Tete-a-tete with Sameer Mani Dixit – Malvika Subba

Malvika Subba had a tête-à-tête with Sameer Mani Dixit. Here’s excerpts as published on Himalayan Times of 3rd April.

Dr Sameer Mani Dixit is a research scientist, who is also the country director at the Centre for Molecular Dynamics Nepal (CMDN) and director of research and development for Intrepid Nepal. Celebrity Malvika Subba had a tête-à-tête with him. Excerpts:

What made you get into bio-technology?

My father, Dr Sundar Mani Dixit, is an accomplished physician of the country. I completed my ISc in Nepal from St Xavier's and wanted to follow in the footsteps of my father and get into medicine. But he wasn't very supportive of the idea. He told me that a doctor's life is not exactly a bed of roses as it entails various challenges other than that related to profession, like juggling family, personal lifestyle and work. But in the 1990s, what else was there to study besides medicine and architecture? So, I went to the US where I did my bachelors with biology as my major and still tried to get into medicine. When I was graduating, my father happened to meet this lady from the University of Wollongong, Australia. She was the one who suggested I take up bio-technology, as it was the next big thing after IT. But I went to England to do a short course on bio-computing and realised that it was not what I wanted. In the end, the same lady contacted my father and in the whole process I ended up studying bio-technology .

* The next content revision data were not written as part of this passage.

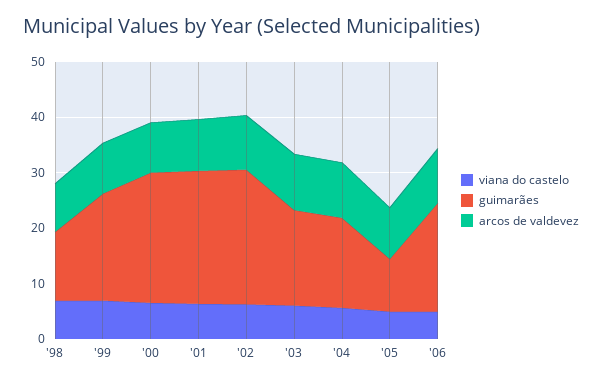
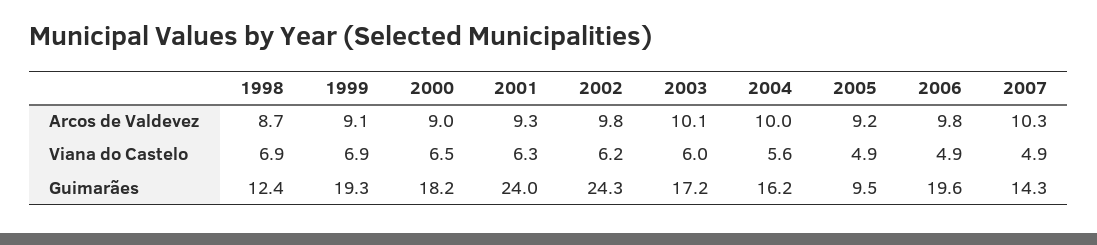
guimarães, '00: 24 -> 18.2
arcos de valdevez, 2007: none -> 10.3
viana do castelo, 2007: none -> 4.9
guimarães, 2007: none -> 14.3

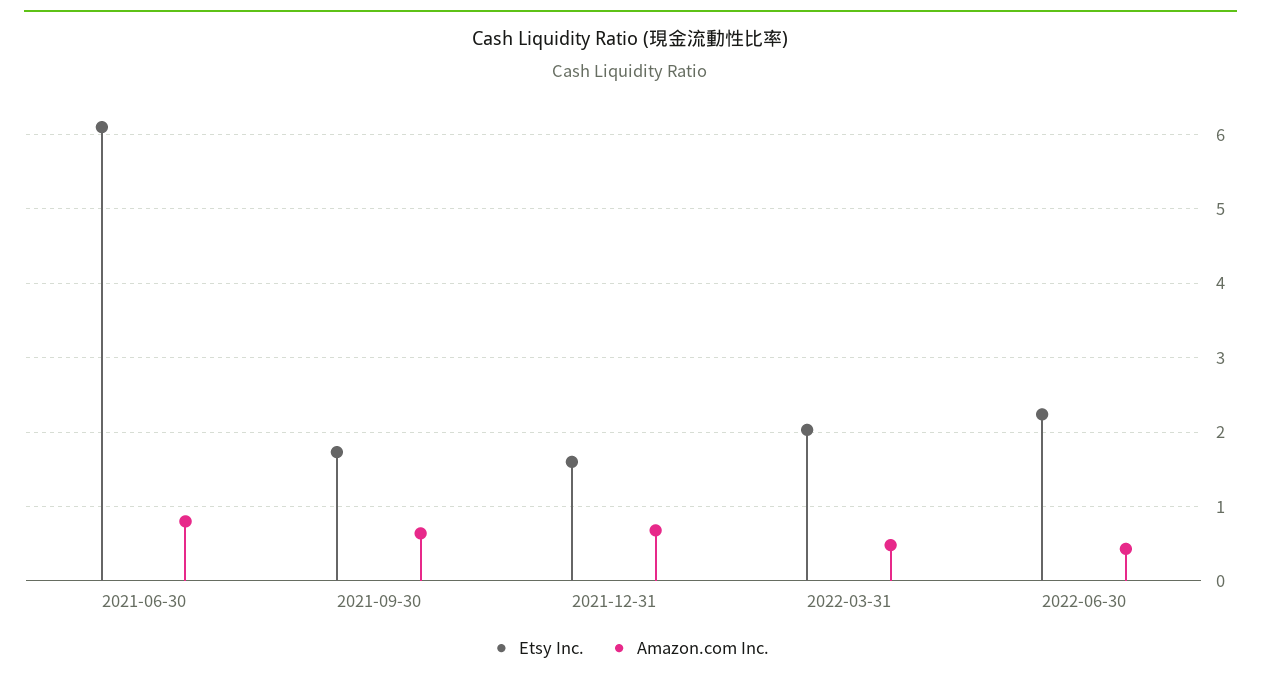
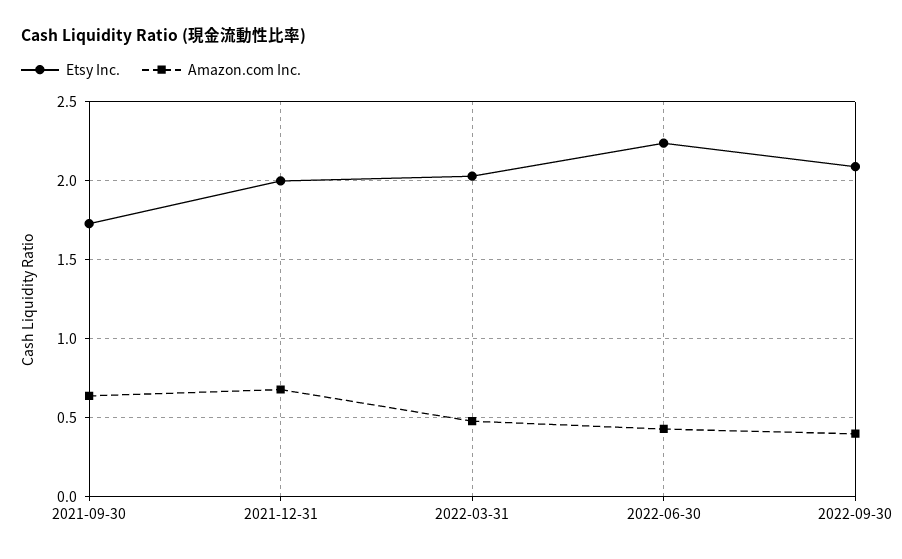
Etsy Inc., 2021-06-30: 6.1 -> none
Amazon.com Inc., 2021-06-30: 0.8 -> none
Etsy Inc., 2021-12-31: 1.6 -> 2
Etsy Inc., 2022-09-30: none -> 2.1
Amazon.com Inc., 2022-09-30: none -> 0.4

What kind of work does Intrepid do?

Intrepid is a molecular diagnostic lab that specialises in providing molecular diagnostics clinical services for detection of various pathogens including HIV , HPV , HBV , HCV , Avian Influenza and most other prevalent diseases caused by viral, bacterial, and parasitic causative agents. We now offer the facility of the tests that had to be sent to India earlier to detect certain diseases.

What about CMDN?

Intrepid is a lab and CMDN is a research organisation. We apply for different projects that are health related. If there is a work that needs to be done in the lab, let's say for HIV testing, we give it to the lab. The field work is done by CMDN. We are trying it for the first time in Nepal to find what kind of virus causes cervical cancer in Nepali woman. Vaccines are available, but we don't know what virus is causing it. This will help vaccine companies come up with a new vaccine. While there are vaccines against four types of viruses, there are hundreds of types in the world. So we want to find out as soon as possible what virus is causing the cancer. We are also getting into wildlife and trying to find out about the tiger population. Simply based on the faecal sample of tigers and the DNA extracted from it, we are trying to find out the gender and the location it comes from, among other details.

In what ways are you working with the government?

For the cervical cancer, we are working with the Ministry of Health and Population. In fact, we are supporting their work. We are also working with World Health Organisation (WHO) Nepal. We are helping them assign doctors and lab technicians to remote districts so they are better prepared in case of any outbreaks.

What are the challenges you are facing in your line of work?

One of the biggest challenges we faced was trying to convince doctors, health authorities and local people about the benefits of knowing the cause of various diseases. There were many hurdles in the beginning. There are some hurdles even today.
People ask us why they would want to do a test that costs Rs 4,000 as compared to a test that costs Rs 200 to detect the same disease. The difference is, when you pay Rs 4,000 you get the results in two hours with almost 100 per cent accuracy. While, with the test costing Rs 200, it takes about two weeks to get the report and the accuracy is at the max 90 per cent.

And then there are other problems like load shedding, lack of human resources, finding qualified people to do the work, among others.

Recently you also took up production of an upcoming film `Highway'. What made you get into films?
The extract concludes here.